Data to examine:
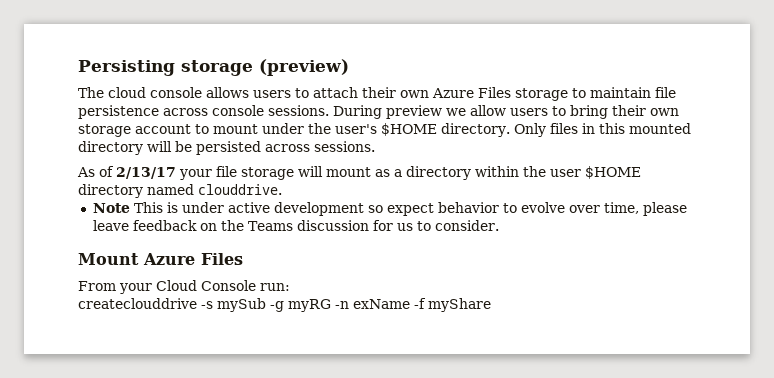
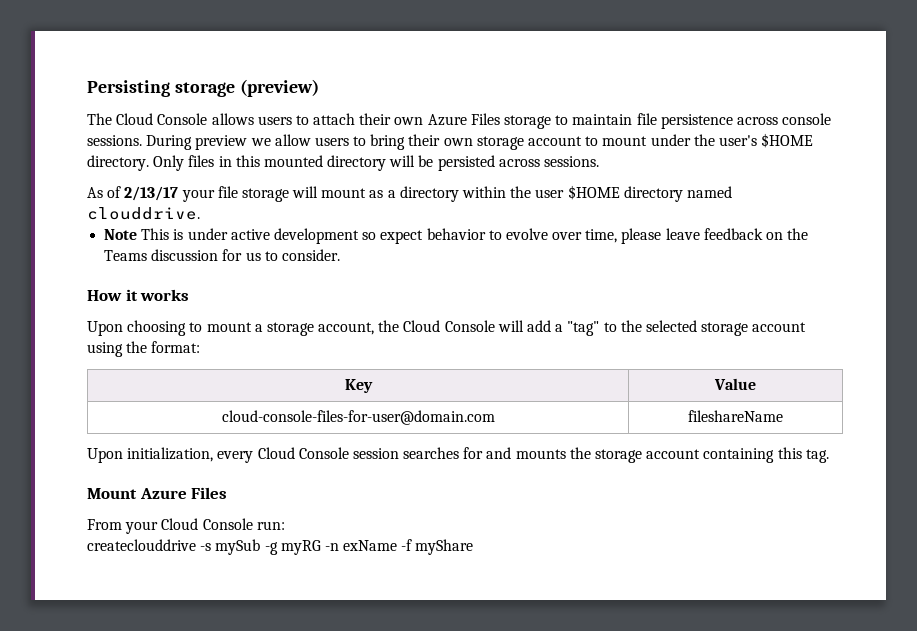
- The cloud console allows users to attach their own Azure Files storage to maintain file persistence across console sessions.
+ The Cloud Console allows users to attach their own Azure Files storage to maintain file persistence across console sessions.
+ How it works
+ Upon choosing to mount a storage account, the Cloud Console will add a "tag" to the selected storage account using the format:
+ Key | Value
+ cloud-console-files-for-user@domain.com | fileshareName
+ Upon initialization, every Cloud Console session searches for and mounts the storage account containing this tag.

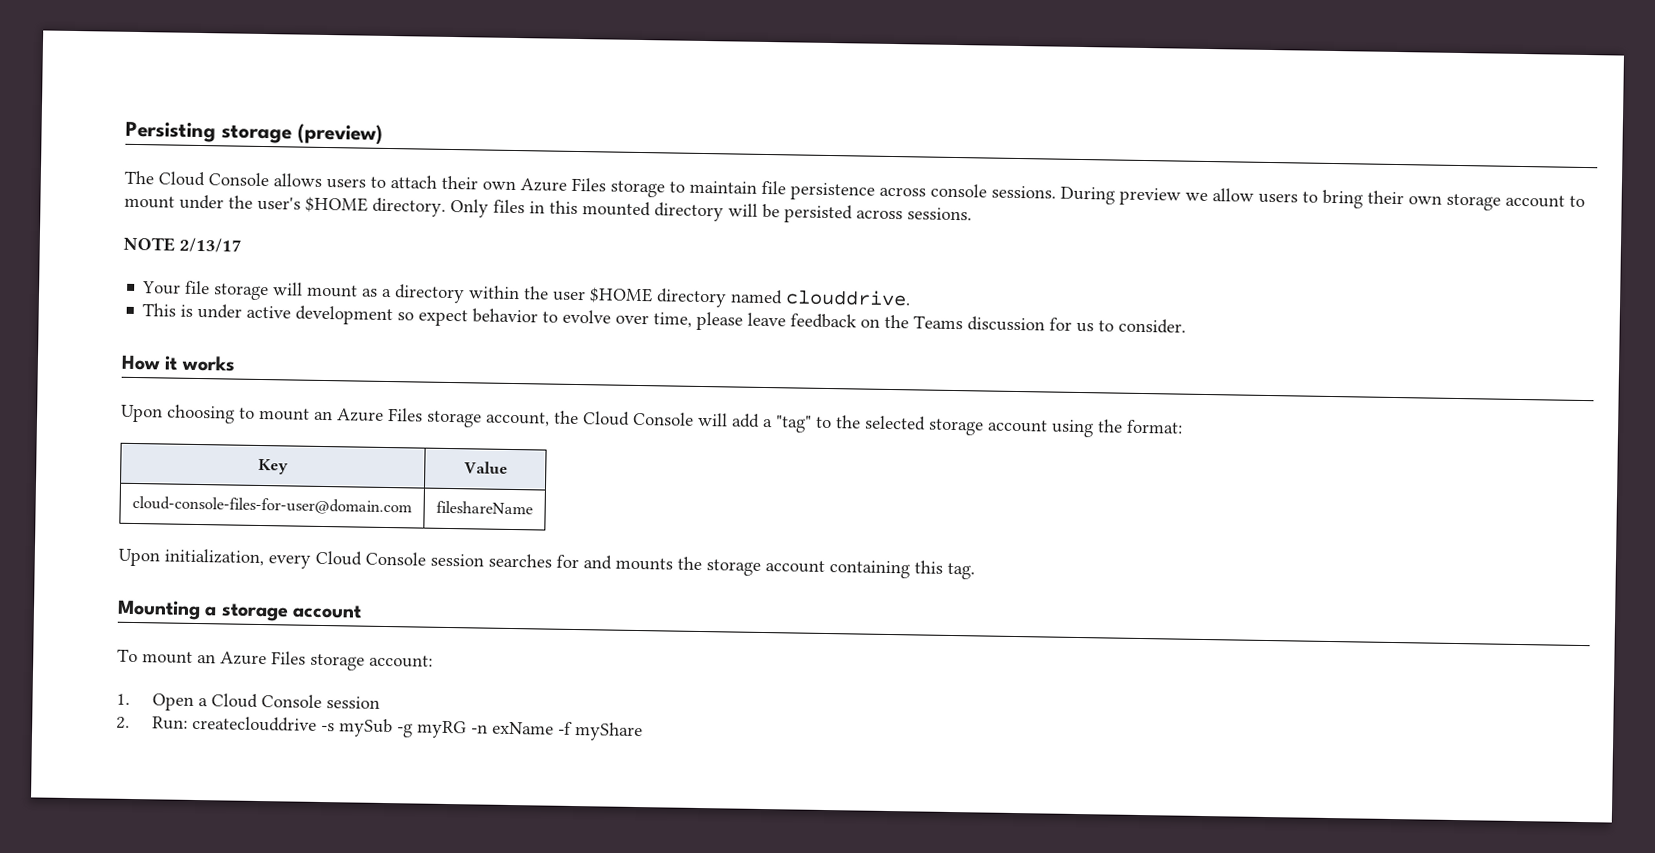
- As of 2/13/17 your file storage will mount as a directory within the user $HOME directory named clouddrive.
+ NOTE 2/13/17
+ Your file storage will mount as a directory within the user $HOME directory named clouddrive.
- Note This is under active development so expect behavior to evolve over time, please leave feedback on the Teams discussion for us to consider.
+ This is under active development so expect behavior to evolve over time, please leave feedback on the Teams discussion for us to consider.
- Upon choosing to mount a storage account, the Cloud Console will add a "tag" to the selected storage account using the format:
+ Upon choosing to mount an Azure Files storage account, the Cloud Console will add a "tag" to the selected storage account using the format:
- Mount Azure Files
- From your Cloud Console run:
- createclouddrive -s mySub -g myRG -n exName -f myShare
+ Mounting a storage account
+ To mount an Azure Files storage account:
+ 1. Open a Cloud Console session
+ 2. Run: createclouddrive -s mySub -g myRG -n exName -f myShare

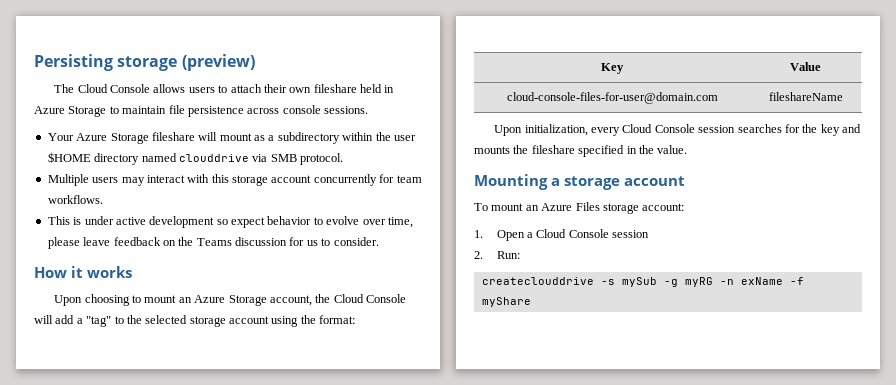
- The Cloud Console allows users to attach their own Azure Files storage to maintain file persistence across console sessions. During preview we allow users to bring their own storage account to mount under the user's $HOME directory. Only files in this mounted directory will be persisted across sessions.
- NOTE 2/13/17
- Your file storage will mount as a directory within the user $HOME directory named clouddrive.
+ The Cloud Console allows users to attach their own fileshare held in Azure Storage to maintain file persistence across console sessions.
+ Your Azure Storage fileshare will mount as a subdirectory within the user $HOME directory named clouddrive via SMB protocol.
+ Multiple users may interact with this storage account concurrently for team workflows.
- Upon choosing to mount an Azure Files storage account, the Cloud Console will add a "tag" to the selected storage account using the format:
+ Upon choosing to mount an Azure Storage account, the Cloud Console will add a "tag" to the selected storage account using the format:
- Upon initialization, every Cloud Console session searches for and mounts the storage account containing this tag.
+ Upon initialization, every Cloud Console session searches for the key and mounts the fileshare specified in the value.
- 2. Run: createclouddrive -s mySub -g myRG -n exName -f myShare
+ 2. Run:
+ createclouddrive -s mySub -g myRG -n exName -f myShare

What the task requires:
Leave the pictures out. Otherwise, output the listing above exactly.

Response to this exercise:
- The cloud console allows users to attach their own Azure Files storage to maintain file persistence across console sessions.
+ The Cloud Console allows users to attach their own Azure Files storage to maintain file persistence across console sessions.
+ How it works
+ Upon choosing to mount a storage account, the Cloud Console will add a "tag" to the selected storage account using the format:
+ Key | Value
+ cloud-console-files-for-user@domain.com | fileshareName
+ Upon initialization, every Cloud Console session searches for and mounts the storage account containing this tag.

- As of 2/13/17 your file storage will mount as a directory within the user $HOME directory named clouddrive.
+ NOTE 2/13/17
+ Your file storage will mount as a directory within the user $HOME directory named clouddrive.
- Note This is under active development so expect behavior to evolve over time, please leave feedback on the Teams discussion for us to consider.
+ This is under active development so expect behavior to evolve over time, please leave feedback on the Teams discussion for us to consider.
- Upon choosing to mount a storage account, the Cloud Console will add a "tag" to the selected storage account using the format:
+ Upon choosing to mount an Azure Files storage account, the Cloud Console will add a "tag" to the selected storage account using the format:
- Mount Azure Files
- From your Cloud Console run:
- createclouddrive -s mySub -g myRG -n exName -f myShare
+ Mounting a storage account
+ To mount an Azure Files storage account:
+ 1. Open a Cloud Console session
+ 2. Run: createclouddrive -s mySub -g myRG -n exName -f myShare

- The Cloud Console allows users to attach their own Azure Files storage to maintain file persistence across console sessions. During preview we allow users to bring their own storage account to mount under the user's $HOME directory. Only files in this mounted directory will be persisted across sessions.
- NOTE 2/13/17
- Your file storage will mount as a directory within the user $HOME directory named clouddrive.
+ The Cloud Console allows users to attach their own fileshare held in Azure Storage to maintain file persistence across console sessions.
+ Your Azure Storage fileshare will mount as a subdirectory within the user $HOME directory named clouddrive via SMB protocol.
+ Multiple users may interact with this storage account concurrently for team workflows.
- Upon choosing to mount an Azure Files storage account, the Cloud Console will add a "tag" to the selected storage account using the format:
+ Upon choosing to mount an Azure Storage account, the Cloud Console will add a "tag" to the selected storage account using the format:
- Upon initialization, every Cloud Console session searches for and mounts the storage account containing this tag.
+ Upon initialization, every Cloud Console session searches for the key and mounts the fileshare specified in the value.
- 2. Run: createclouddrive -s mySub -g myRG -n exName -f myShare
+ 2. Run:
+ createclouddrive -s mySub -g myRG -n exName -f myShare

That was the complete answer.